(Items listed in a dataset)
------------

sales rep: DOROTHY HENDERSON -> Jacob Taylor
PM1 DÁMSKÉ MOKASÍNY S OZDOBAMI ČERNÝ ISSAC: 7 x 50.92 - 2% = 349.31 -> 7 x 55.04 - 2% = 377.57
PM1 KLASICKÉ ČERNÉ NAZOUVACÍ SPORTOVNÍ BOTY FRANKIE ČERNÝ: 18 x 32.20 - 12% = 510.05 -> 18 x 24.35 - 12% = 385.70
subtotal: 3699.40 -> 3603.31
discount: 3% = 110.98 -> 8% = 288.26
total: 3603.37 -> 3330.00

------------

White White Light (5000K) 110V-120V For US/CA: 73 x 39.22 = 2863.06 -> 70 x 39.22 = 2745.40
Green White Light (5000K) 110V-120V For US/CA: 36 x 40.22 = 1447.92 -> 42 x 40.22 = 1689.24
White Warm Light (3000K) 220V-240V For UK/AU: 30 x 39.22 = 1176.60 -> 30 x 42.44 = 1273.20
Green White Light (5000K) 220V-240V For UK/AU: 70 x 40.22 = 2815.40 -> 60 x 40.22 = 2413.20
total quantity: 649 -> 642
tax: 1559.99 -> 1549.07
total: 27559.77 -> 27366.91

------------

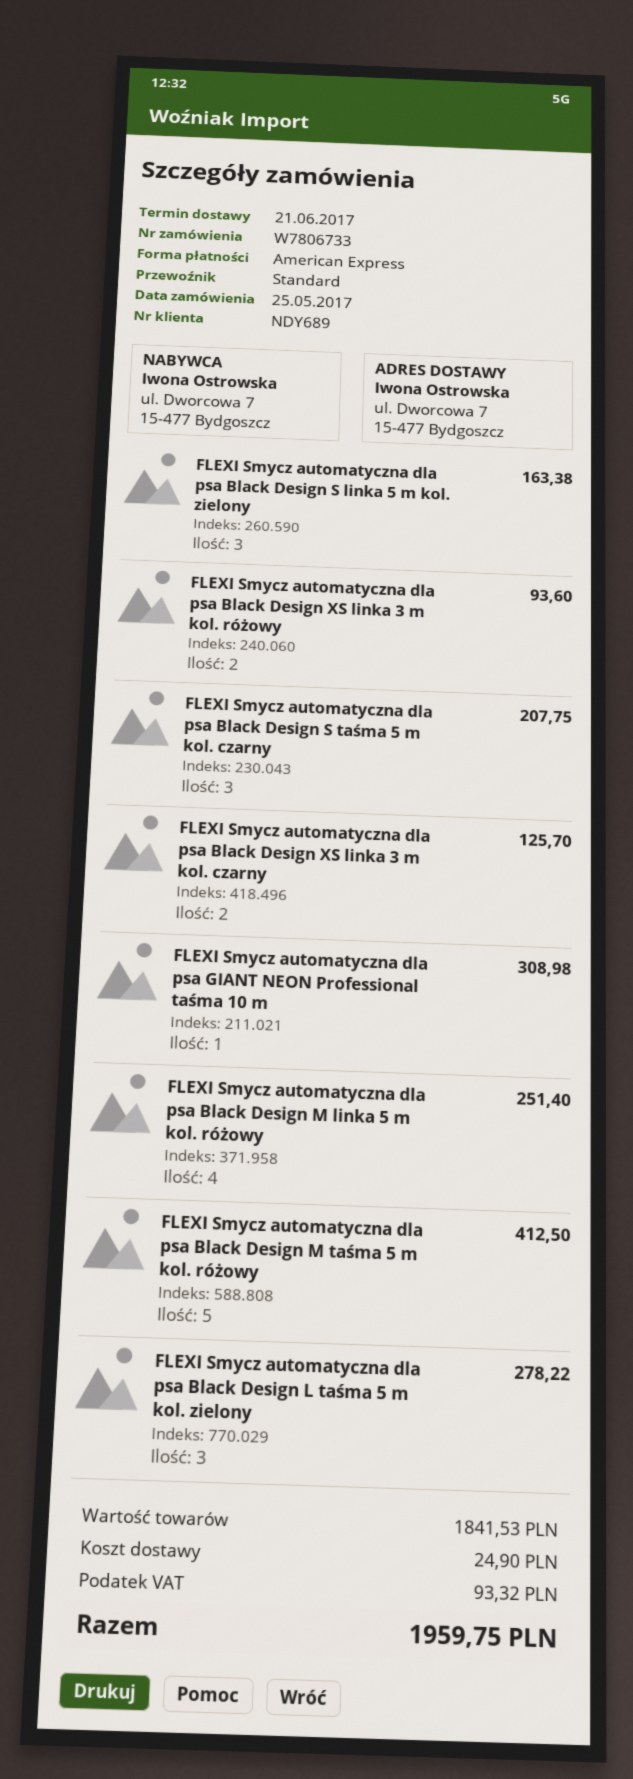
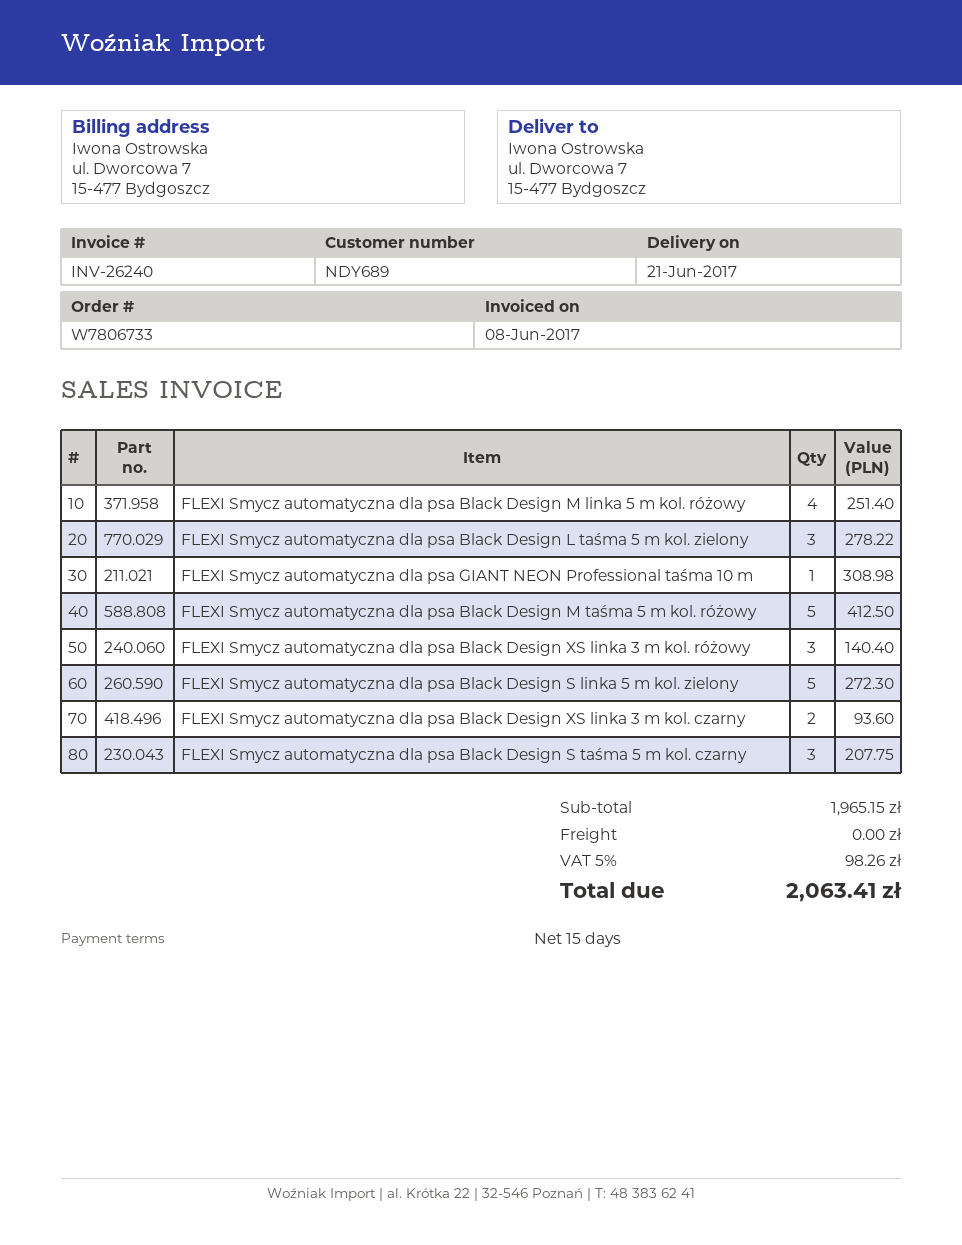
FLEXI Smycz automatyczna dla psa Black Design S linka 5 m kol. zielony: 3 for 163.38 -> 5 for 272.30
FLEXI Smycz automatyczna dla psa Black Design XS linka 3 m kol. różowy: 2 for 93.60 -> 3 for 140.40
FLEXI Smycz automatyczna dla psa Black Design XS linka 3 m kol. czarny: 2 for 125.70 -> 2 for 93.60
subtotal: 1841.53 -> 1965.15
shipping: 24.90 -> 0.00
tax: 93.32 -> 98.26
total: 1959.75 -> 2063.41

------------

__Aim of the exercise__: Transcribe the records above from the line holding "-> 2 for 93.60" down to the line holding "total: 1959.75 -> 2063.41", inclusive, without adding anything.

__Written response__:
FLEXI Smycz automatyczna dla psa Black Design XS linka 3 m kol. czarny: 2 for 125.70 -> 2 for 93.60
subtotal: 1841.53 -> 1965.15
shipping: 24.90 -> 0.00
tax: 93.32 -> 98.26
total: 1959.75 -> 2063.41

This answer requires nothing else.